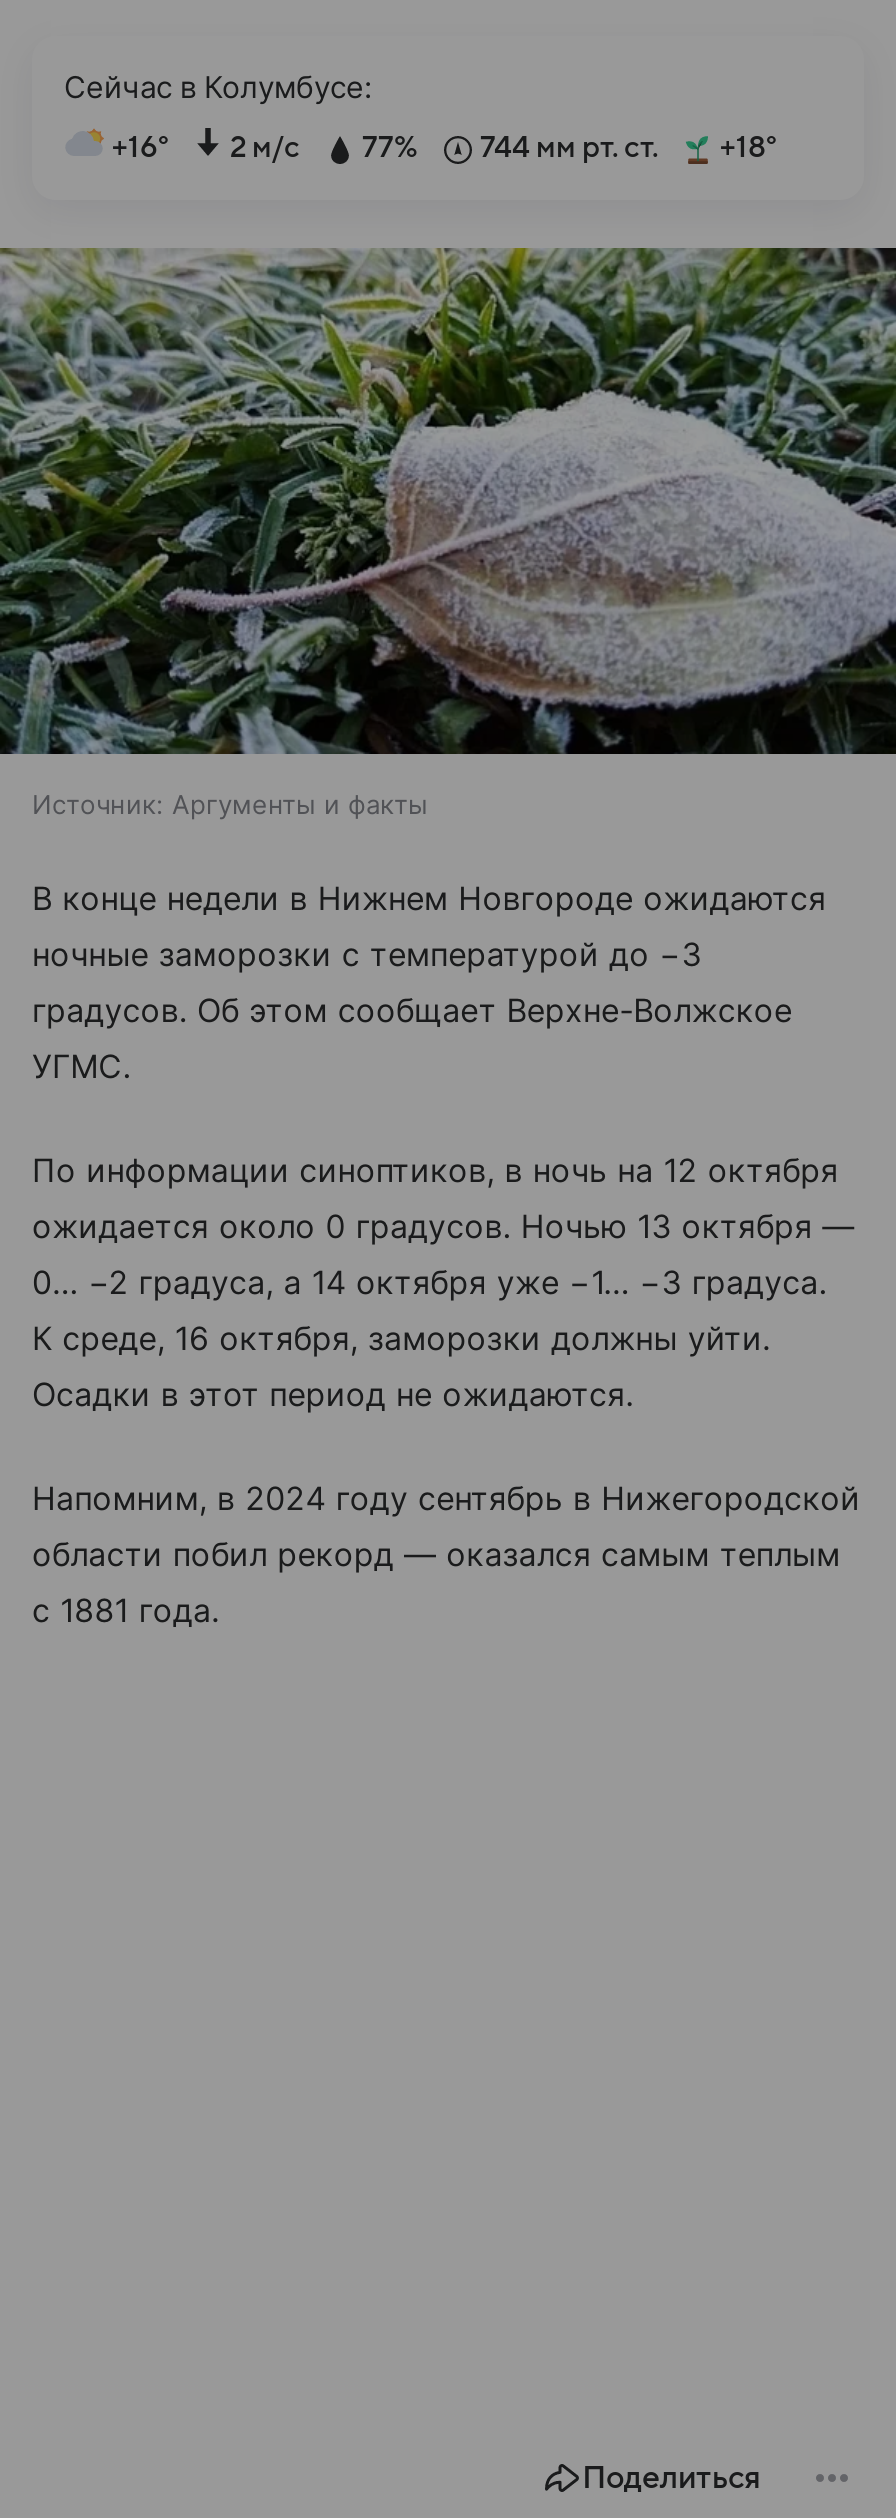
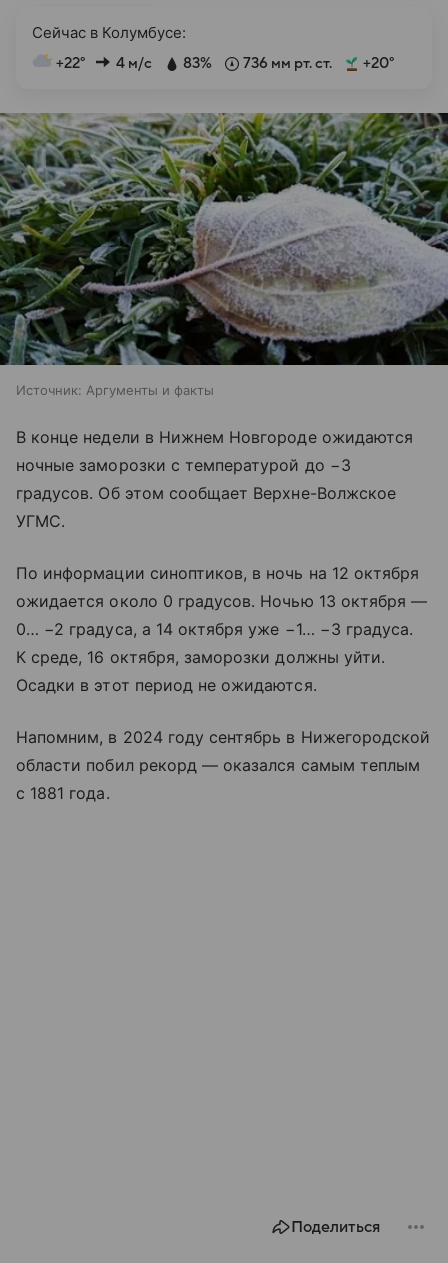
[112,131,168,163] +16° -> [56,55,85,71] +22°
[230,131,300,163] 2 м/с -> [116,55,152,71] 4 м/с
[362,131,418,163] 77% -> [183,55,212,71] 83%
[480,131,658,163] 744 мм рт. ст. -> [243,55,332,71] 736 мм рт. ст.
[720,131,776,163] +18° -> [363,55,394,71] +20°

__Problem details__:
Your copy should match the data exactly, apart from the images, which are dropped.

__Task response__:
[112,131,168,163] +16° -> [56,55,85,71] +22°
[230,131,300,163] 2 м/с -> [116,55,152,71] 4 м/с
[362,131,418,163] 77% -> [183,55,212,71] 83%
[480,131,658,163] 744 мм рт. ст. -> [243,55,332,71] 736 мм рт. ст.
[720,131,776,163] +18° -> [363,55,394,71] +20°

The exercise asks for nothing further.